Theodore Freeman (NASA Astronaut Group 3) died on October 31, 1964 after a goose struck the T-38 jet trainer he was flying as he approached Ellington Air Force Base near Houston, knocking out both engines. Freeman ejected too close to the ground for his parachute to open effectively.
Elliot See and Charles Bassett, who were part of Gemini 9, died on February 28, 1966 when their T-38 jet crashed into an aircraft factory as they tried to land at Lambert Field in St. Louis in bad weather.
Apollo 1 astronauts Virgil "Gus" Grissom, Ed White and Roger B. Chaffee lost their lives on January 27, 1967 when an electrical fire spread quickly in the pure oxygen atmosphere of the cabin during a pre-launch test at Cape Kennedy, Florida.

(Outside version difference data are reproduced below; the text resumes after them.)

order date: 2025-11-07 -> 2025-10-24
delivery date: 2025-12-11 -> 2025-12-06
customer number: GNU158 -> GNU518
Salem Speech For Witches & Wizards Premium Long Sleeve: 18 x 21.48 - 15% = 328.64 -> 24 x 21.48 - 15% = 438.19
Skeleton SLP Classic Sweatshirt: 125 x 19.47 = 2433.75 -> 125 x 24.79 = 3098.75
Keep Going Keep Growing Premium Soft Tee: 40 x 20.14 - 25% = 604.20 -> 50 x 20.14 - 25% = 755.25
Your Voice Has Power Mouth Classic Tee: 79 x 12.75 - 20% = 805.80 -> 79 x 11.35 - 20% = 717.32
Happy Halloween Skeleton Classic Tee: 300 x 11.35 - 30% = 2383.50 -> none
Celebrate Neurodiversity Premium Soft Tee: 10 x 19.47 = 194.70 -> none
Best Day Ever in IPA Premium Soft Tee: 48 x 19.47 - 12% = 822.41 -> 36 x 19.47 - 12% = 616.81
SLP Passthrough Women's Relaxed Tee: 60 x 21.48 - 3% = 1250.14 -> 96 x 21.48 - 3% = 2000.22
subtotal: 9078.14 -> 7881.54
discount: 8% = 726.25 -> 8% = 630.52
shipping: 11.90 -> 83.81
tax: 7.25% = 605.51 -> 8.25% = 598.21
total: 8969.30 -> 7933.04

Their deaths were also chronicled in the 2018 movie First Man starring Ryan Gosling.
Clifton C. Williams (Apollo) died on October 5, 1967 when the T-38 jet he was piloting encountered mechanical failure after departing from Cape Kennedy, Florida bound for Houston. Williams ejected but was too low to the ground.
Michael J. Adams lost his life on November 15, 1967 as the result of control failure during his seventh flight in the X-15 experimental spaceplane. Adams had been flying at an altitude of above 50 miles.
The first African-American astronaut, Robert Henry Lawrence Jr., died on December 8, 1967 when his F-104 Starfighter jet crashed when he was practicing several quick-descent, high-speed landings with Major Harvey Royer. Both men ejected but Lawrence's ejected seat's parachute never fully deployed.
Several non-astronauts also lost their lives due to accidental rocket explosions on the ground.